I have just had the most curious discussion with a friend.

She is not Christian but seeks a spiritual life attached to no particular religion or faith. I find talking to her often refreshing and exciting - she opens my mind to other perspectives that I might not have seen otherwise. But for all that I haven't realised before that she has no sense of the discipline and protection to be had within a religious faith or that she has real difficulty in seeing religious faith as spiritual. Hers is a very lonely belief, I think and not one I would chose.

She asked what Holy Week was all about and why I would celebrate it year after year. Didn't I get bored?

I did my best, but after a bit it became clear that never having been part of corporate worship she could not comprehend the nature of the Liturgy and how it is important. And I didn't have the words or concepts to explain, only a deeply felt experience.
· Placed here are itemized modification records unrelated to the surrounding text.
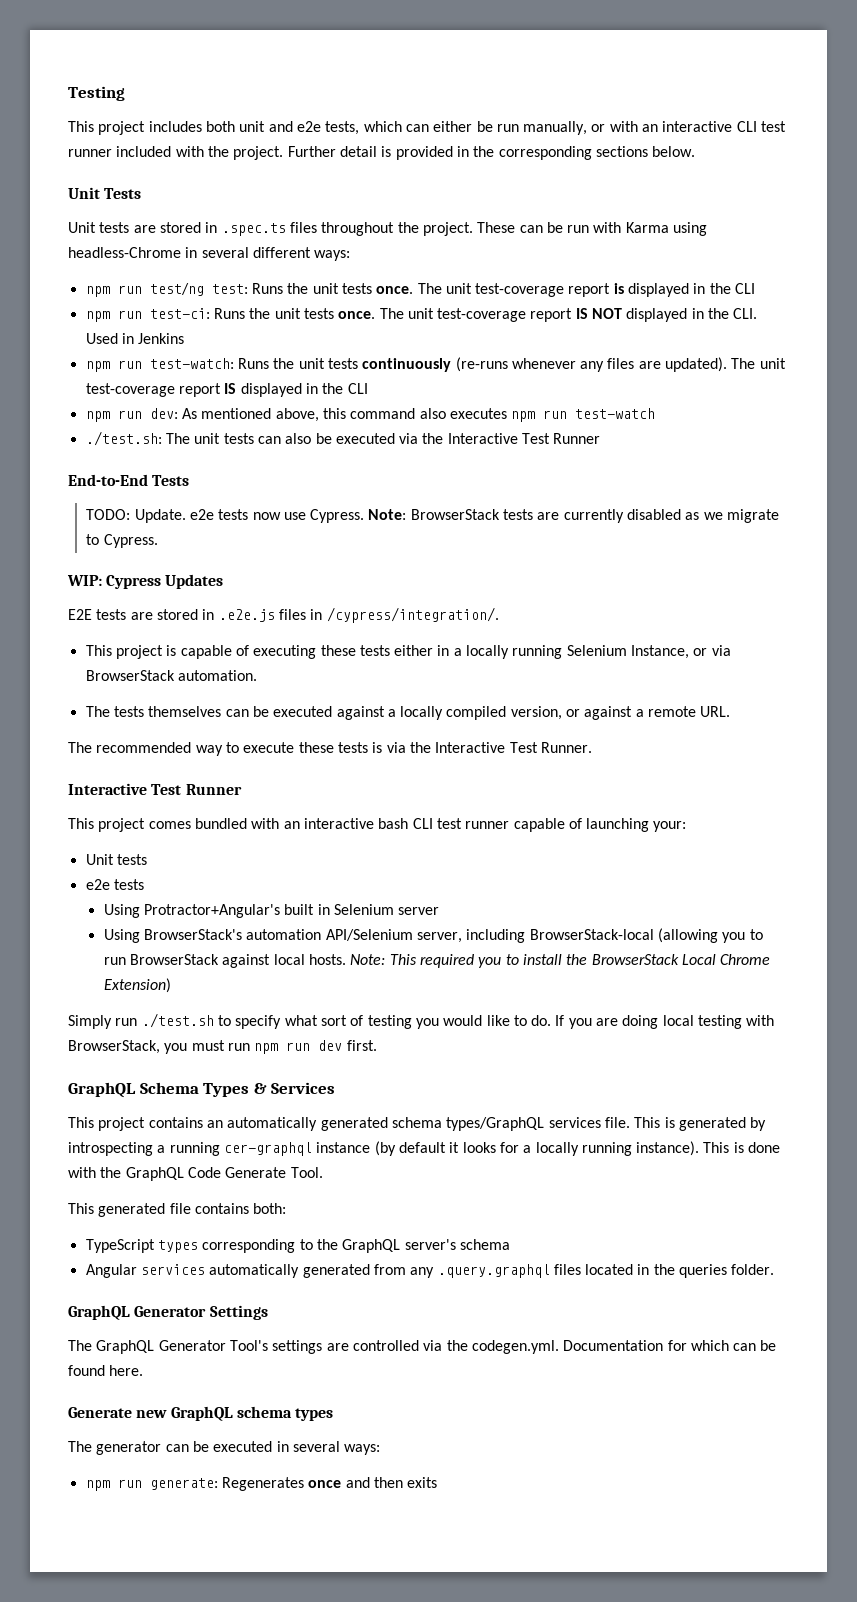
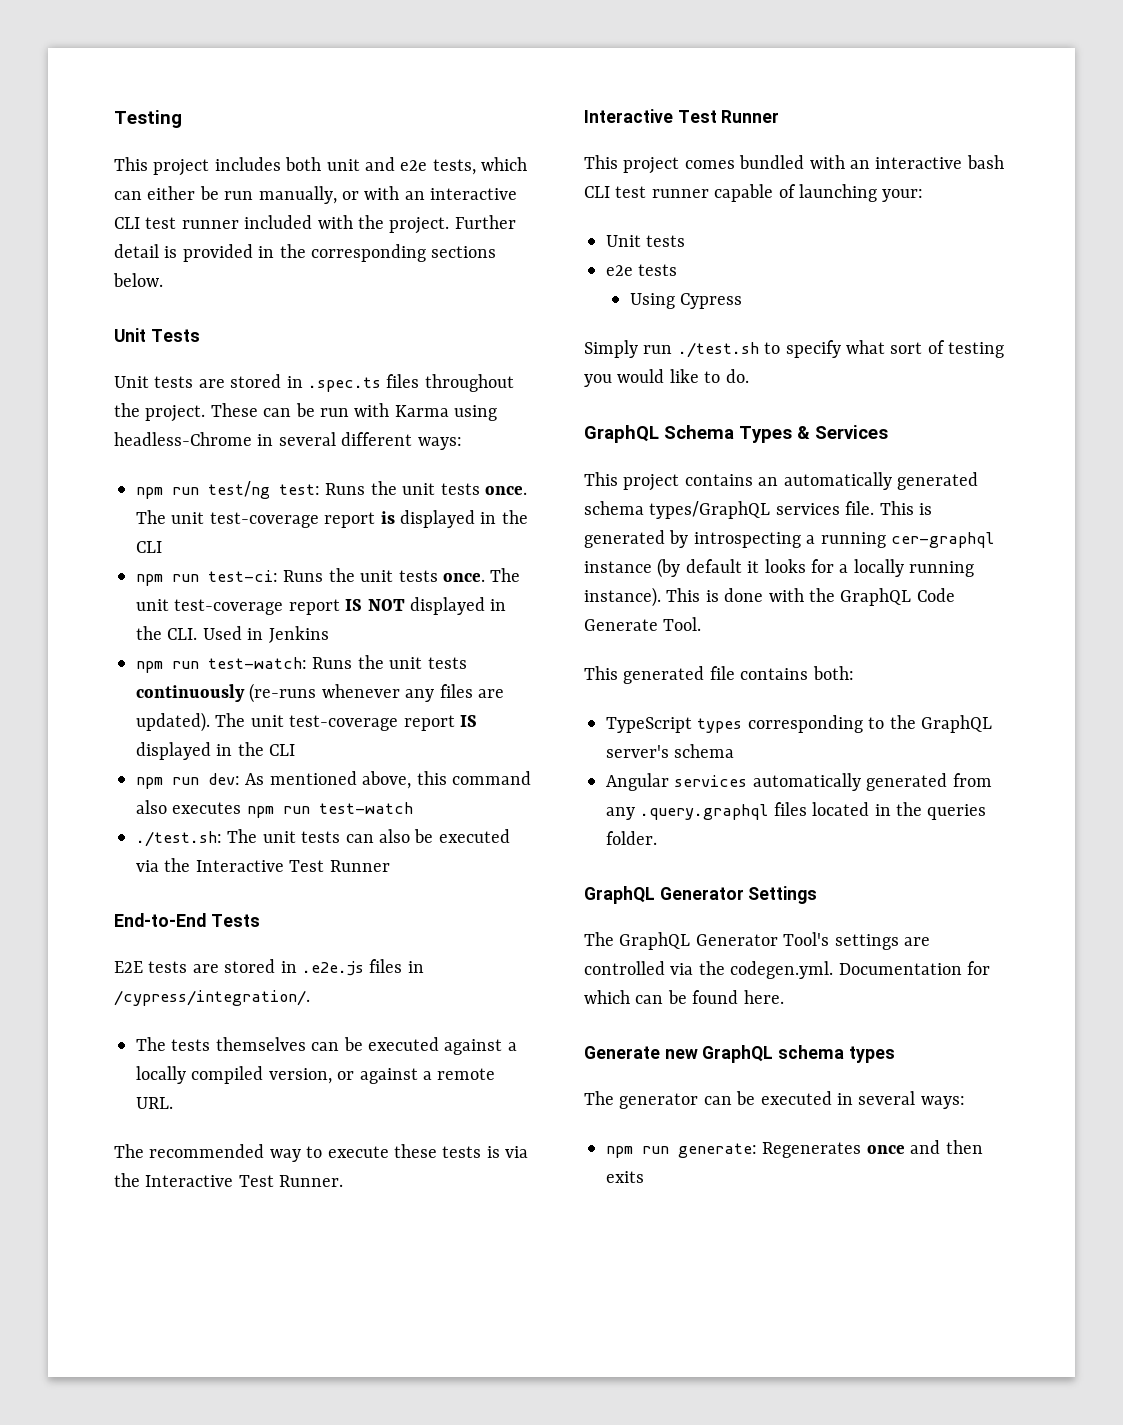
- TODO: Update. e2e tests now use Cypress. Note: BrowserStack tests are currently disabled as we migrate to Cypress.
- WIP: Cypress Updates
- This project is capable of executing these tests either in a locally running Selenium Instance, or via BrowserStack automation.
- Using Protractor+Angular's built in Selenium server
- Using BrowserStack's automation API/Selenium server, including BrowserStack-local (allowing you to run BrowserStack against local hosts. Note: This required you to install the BrowserStack Local Chrome Extension)
+ Using Cypress
- If you are doing local testing with BrowserStack, you must run npm run dev first.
Perhaps you could tell me how the Liturgy of Holy Week helps you?

2 comments:

  1. I love the liturgy of Holy Week, the contrast between the pomp and circumstance of Palm Sunday, the starkness of Maundy Thursday and Good Friday and the bright joy of Easter. It helps me feel again the power of this transition from the false and pompous ceremonial surface of Palm Sunday through the humbling of the garden and the agony of the cross to that wonderful open feeling of rejoicing at Easter... I hear the echoes of my own transitions and am restored to hope.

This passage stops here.